> [Task brief] Retype, exactly as they stand, the lines from the start of the data to the line that contains "[191,137,239,146] Software. ->", both ends included. Leave the pictures out.

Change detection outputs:
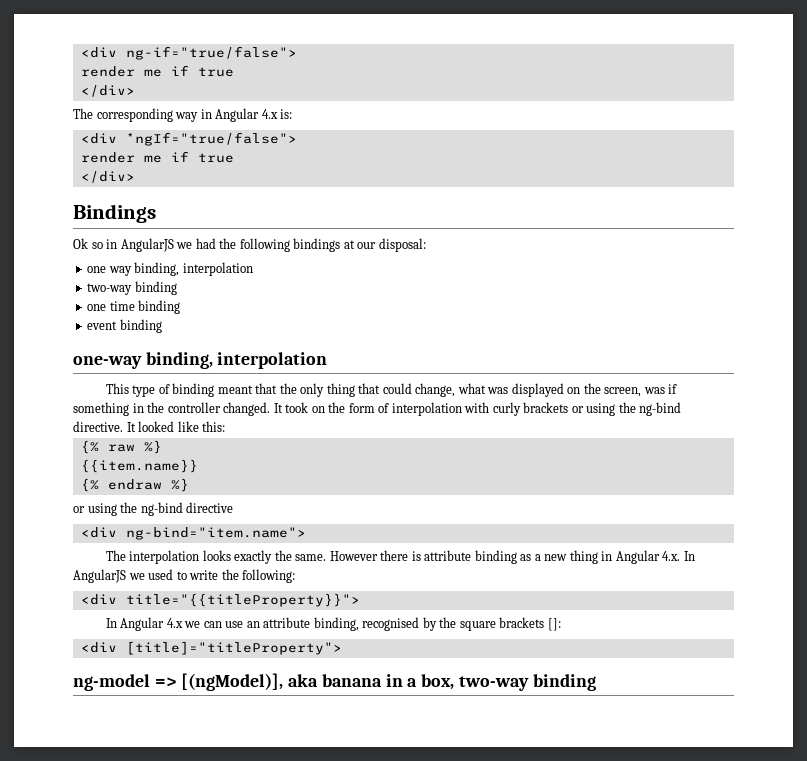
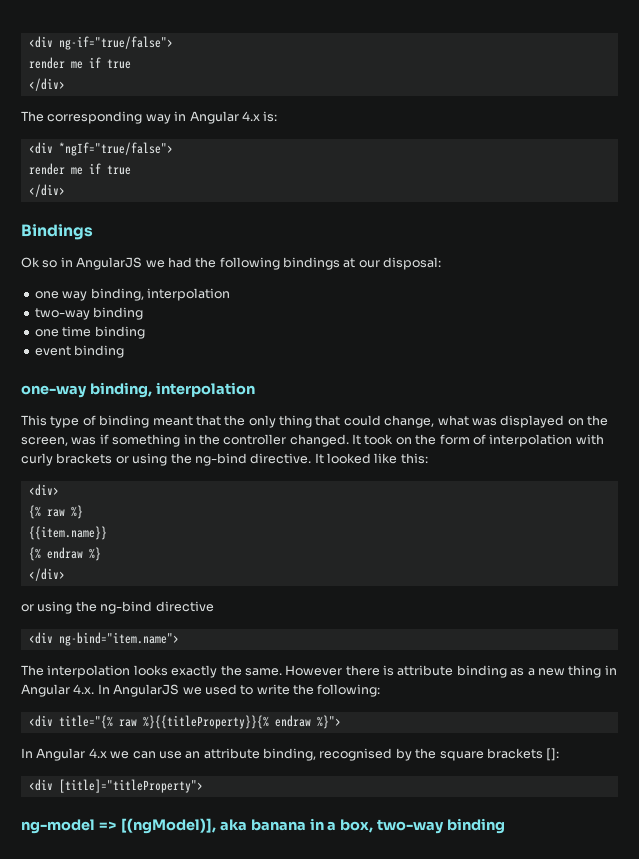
(226, 426) none -> [28,484,59,496] // <div>
(189, 485) none -> [28,568,65,581] // </div>
[125,593,360,607] title="{{titleProperty}}"> -> [58,715,341,729] title="{% raw %}{{titleProperty}}{% endraw %}">

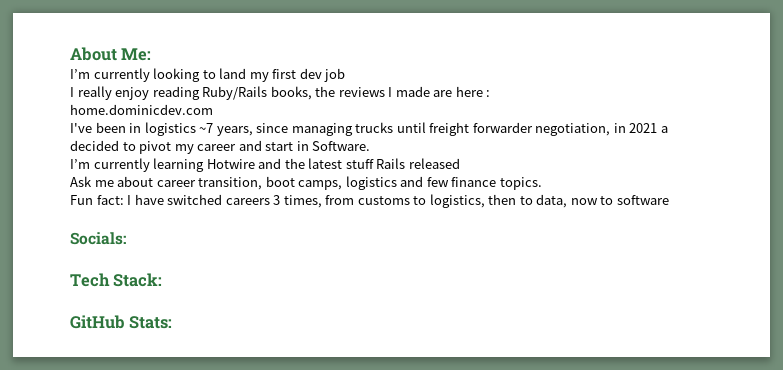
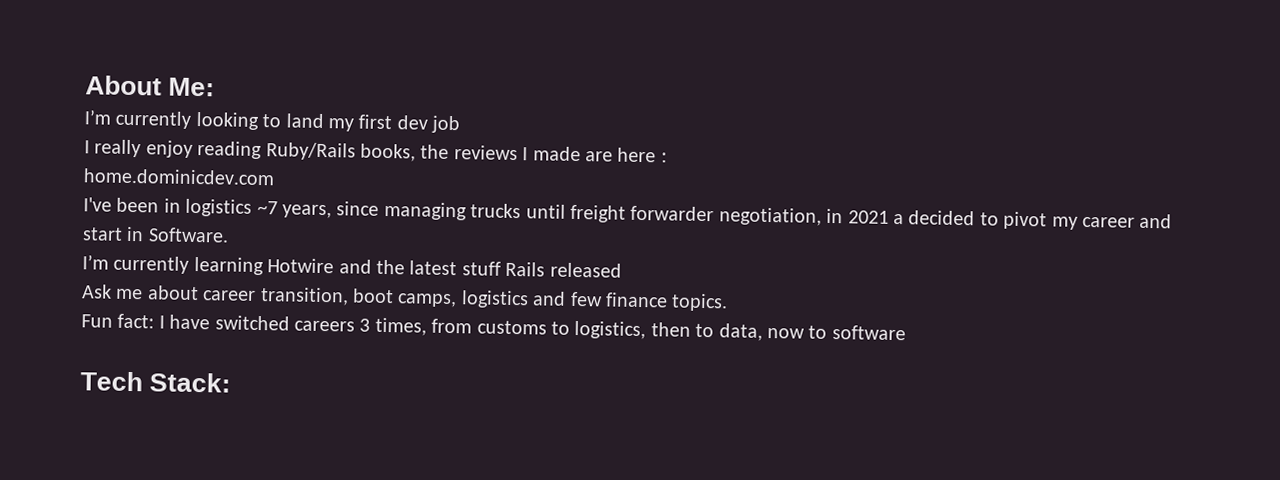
[70,232,126,245] // Socials: -> (906, 333) none
[70,315,173,329] // GitHub Stats: -> (232, 382) none

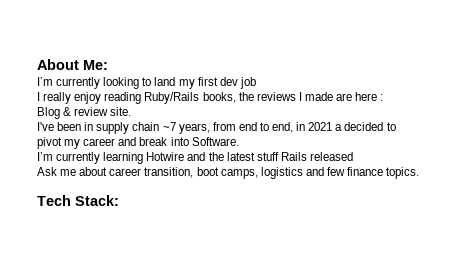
[83,168,275,186] home.dominicdev.com -> [37,107,132,119] Blog & review site.
[185,198,822,226] logistics ~7 years, since managing trucks until freight forwarder negotiation, -> [96,122,294,134] supply chain ~7 years, from end to end,
[82,226,145,242] start in -> [139,137,189,146] break into
[81,313,906,341] // Fun fact: I have switched careers 3 times, from customs to logistics, then to data, now to software -> (420, 173) none

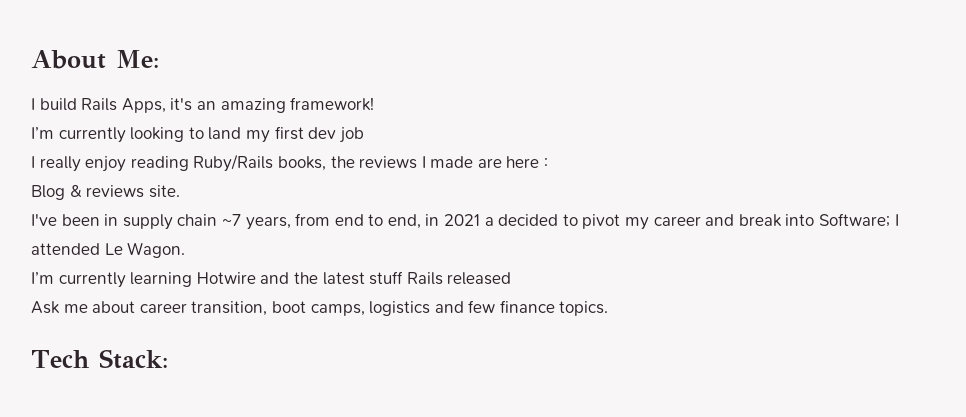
(108, 65) none -> [31,97,375,113] // I build Rails Apps, it's an amazing framework!
[74,107,109,116] review -> [86,185,145,198] reviews
[191,137,239,146] Software. -> [818,213,899,227] [31,242,186,258] Software; I attended Le Wagon.

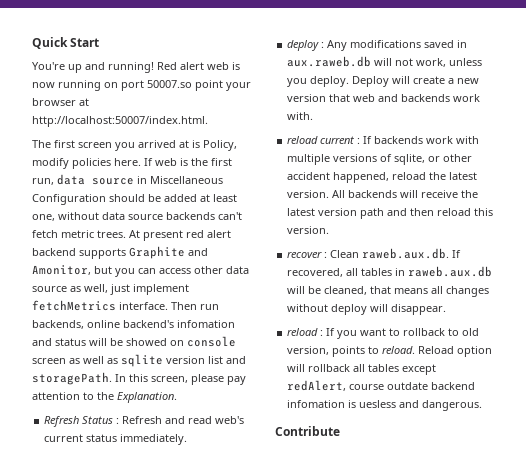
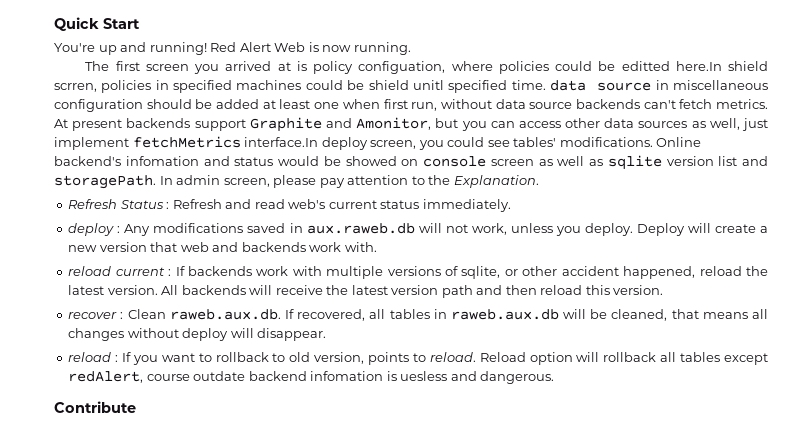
[180,62,240,70] [32,80,251,91] [32,98,89,106] [32,116,208,127] alert web is now running on port 50007.so point your browser at http://localhost:50007/index.html. -> [239,42,411,55] Alert Web is now running.
[203,140,237,151] [32,158,232,169] [32,178,54,185] Policy, modify policies here. If web is the first run, -> [313,61,768,74] [54,80,546,93] policy configuation, where policies could be editted here.In shield scrren, policies in specified machines could be shield unitl specified time.
[150,176,223,184] [32,194,106,205] Miscellaneous Configuration -> [673,80,769,90] [54,99,143,112] miscellaneous configuration
[32,214,55,221] one, -> [314,99,438,111] one when first run,
[61,230,231,241] [32,248,126,259] metric trees. At present red alert backend supports -> [716,99,768,109] [54,118,246,131] metrics. At present backends support
[32,286,67,292] source -> [638,121,688,128] sources
[119,302,219,310] [32,320,120,329] interface. Then run backends, online -> [244,137,702,150] interface.In deploy screen, you could see tables' modifications. Online
[89,338,107,346] will -> [278,156,319,166] would
[129,374,148,382] this -> [176,175,221,185] admin

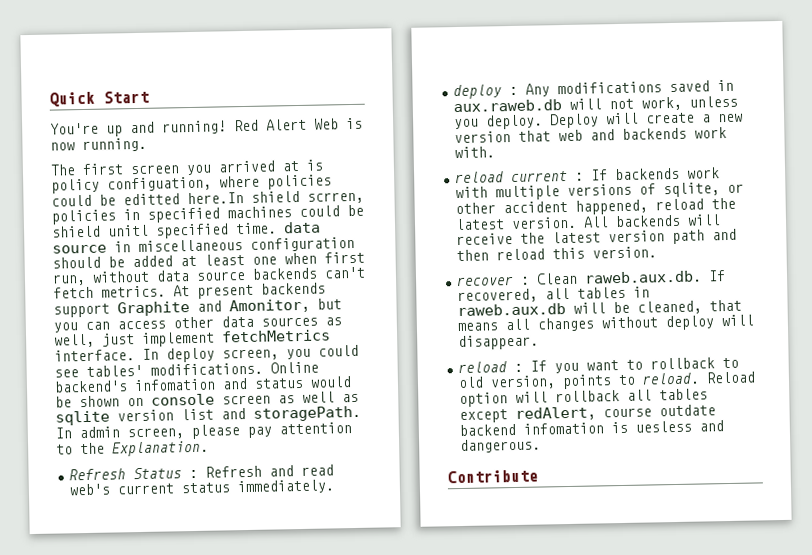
[244,137,319,147] interface.In -> [54,348,159,362] interface. In
[345,156,397,166] showed -> [79,395,120,408] shown

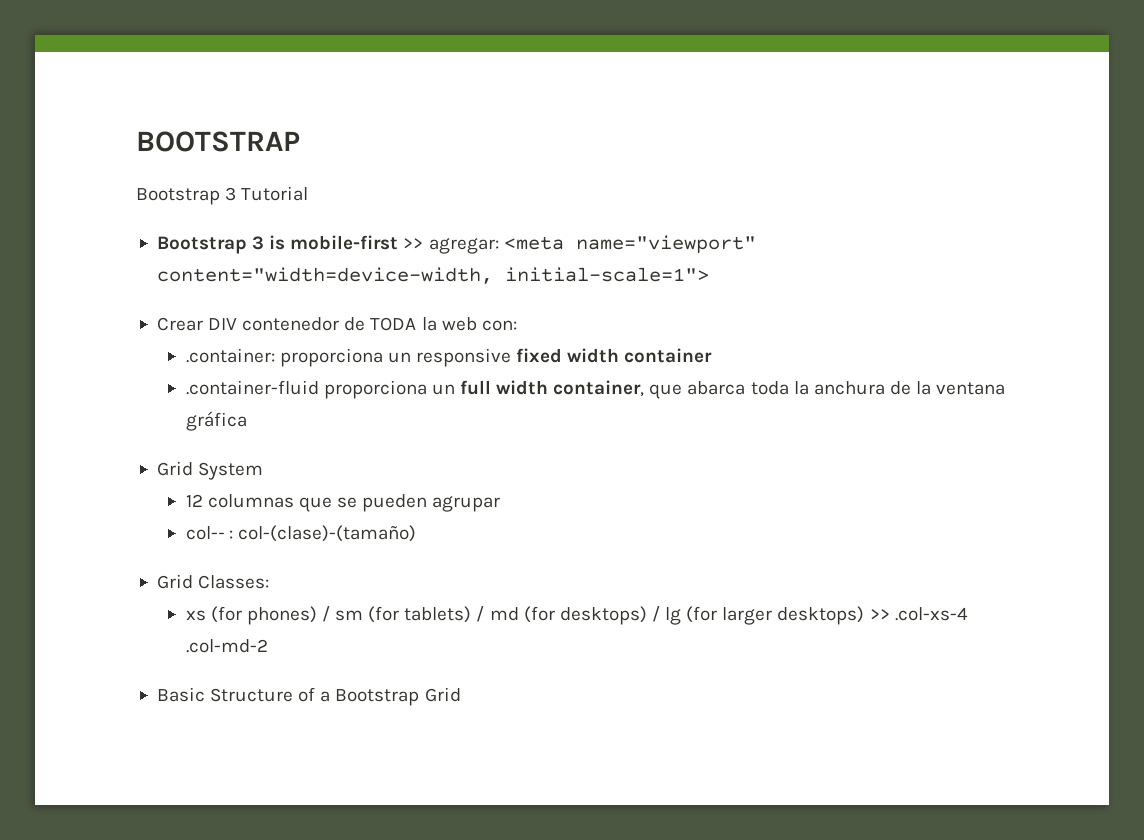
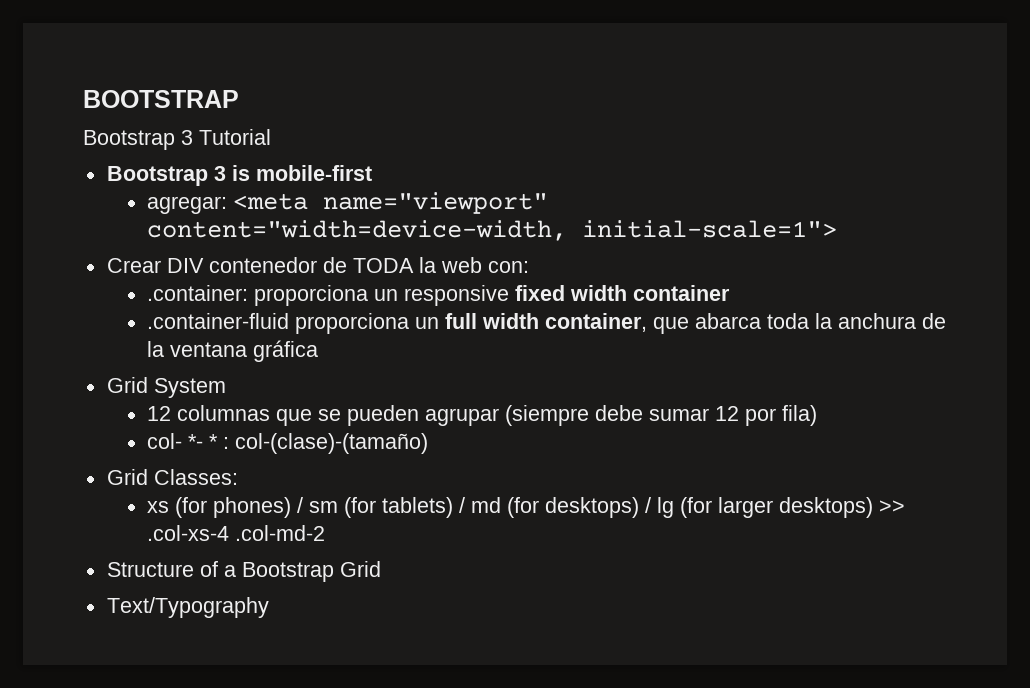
[403,238,424,249] >> -> (372, 173) //
[185,526,224,540] // col-- -> [505,405,818,426] [147,433,219,449] (siempre debe sumar 12 por fila) // col- *- *
[156,687,205,702] Basic -> (326, 533) none
(461, 694) none -> [106,597,269,618] // Text/Typography

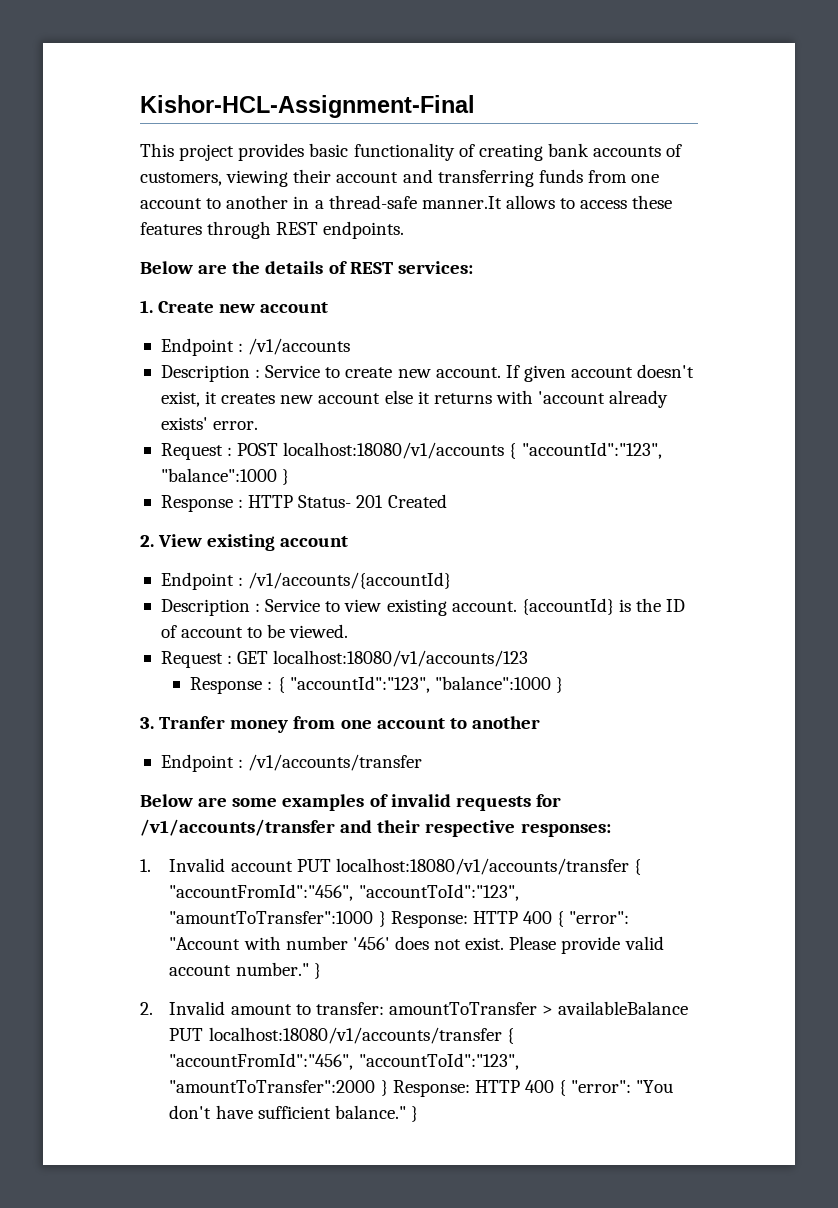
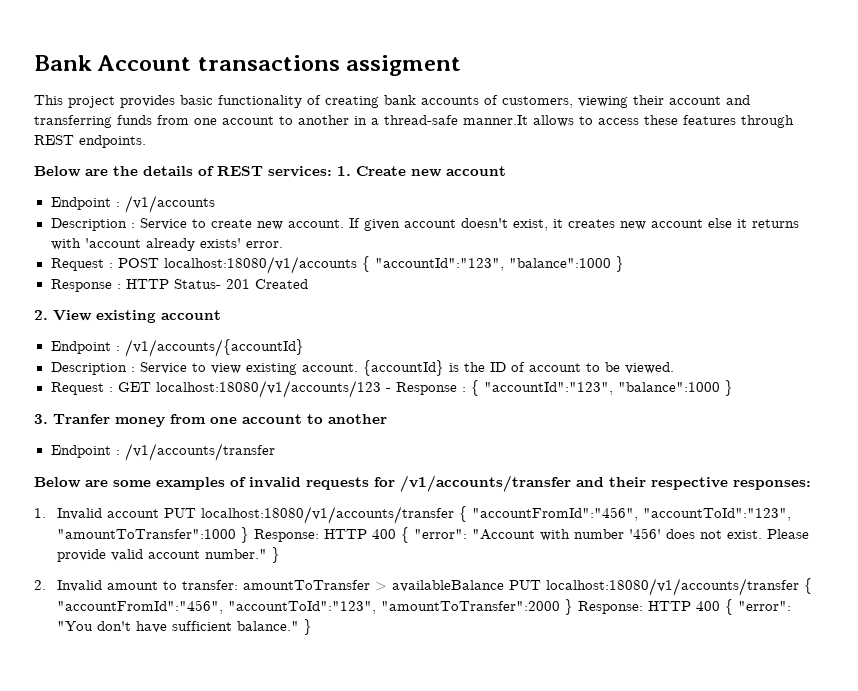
[140,95,475,118] Kishor-HCL-Assignment-Final -> [34,55,462,76] Bank Account transactions assigment
(473, 267) // -> (332, 171) none
(529, 658) // -> [385,388,391,392] -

> [The answer]
(226, 426) none -> [28,484,59,496] // <div>
(189, 485) none -> [28,568,65,581] // </div>
[125,593,360,607] title="{{titleProperty}}"> -> [58,715,341,729] title="{% raw %}{{titleProperty}}{% endraw %}">

[70,232,126,245] // Socials: -> (906, 333) none
[70,315,173,329] // GitHub Stats: -> (232, 382) none

[83,168,275,186] home.dominicdev.com -> [37,107,132,119] Blog & review site.
[185,198,822,226] logistics ~7 years, since managing trucks until freight forwarder negotiation, -> [96,122,294,134] supply chain ~7 years, from end to end,
[82,226,145,242] start in -> [139,137,189,146] break into
[81,313,906,341] // Fun fact: I have switched careers 3 times, from customs to logistics, then to data, now to software -> (420, 173) none

(108, 65) none -> [31,97,375,113] // I build Rails Apps, it's an amazing framework!
[74,107,109,116] review -> [86,185,145,198] reviews
[191,137,239,146] Software. -> [818,213,899,227] [31,242,186,258] Software; I attended Le Wagon.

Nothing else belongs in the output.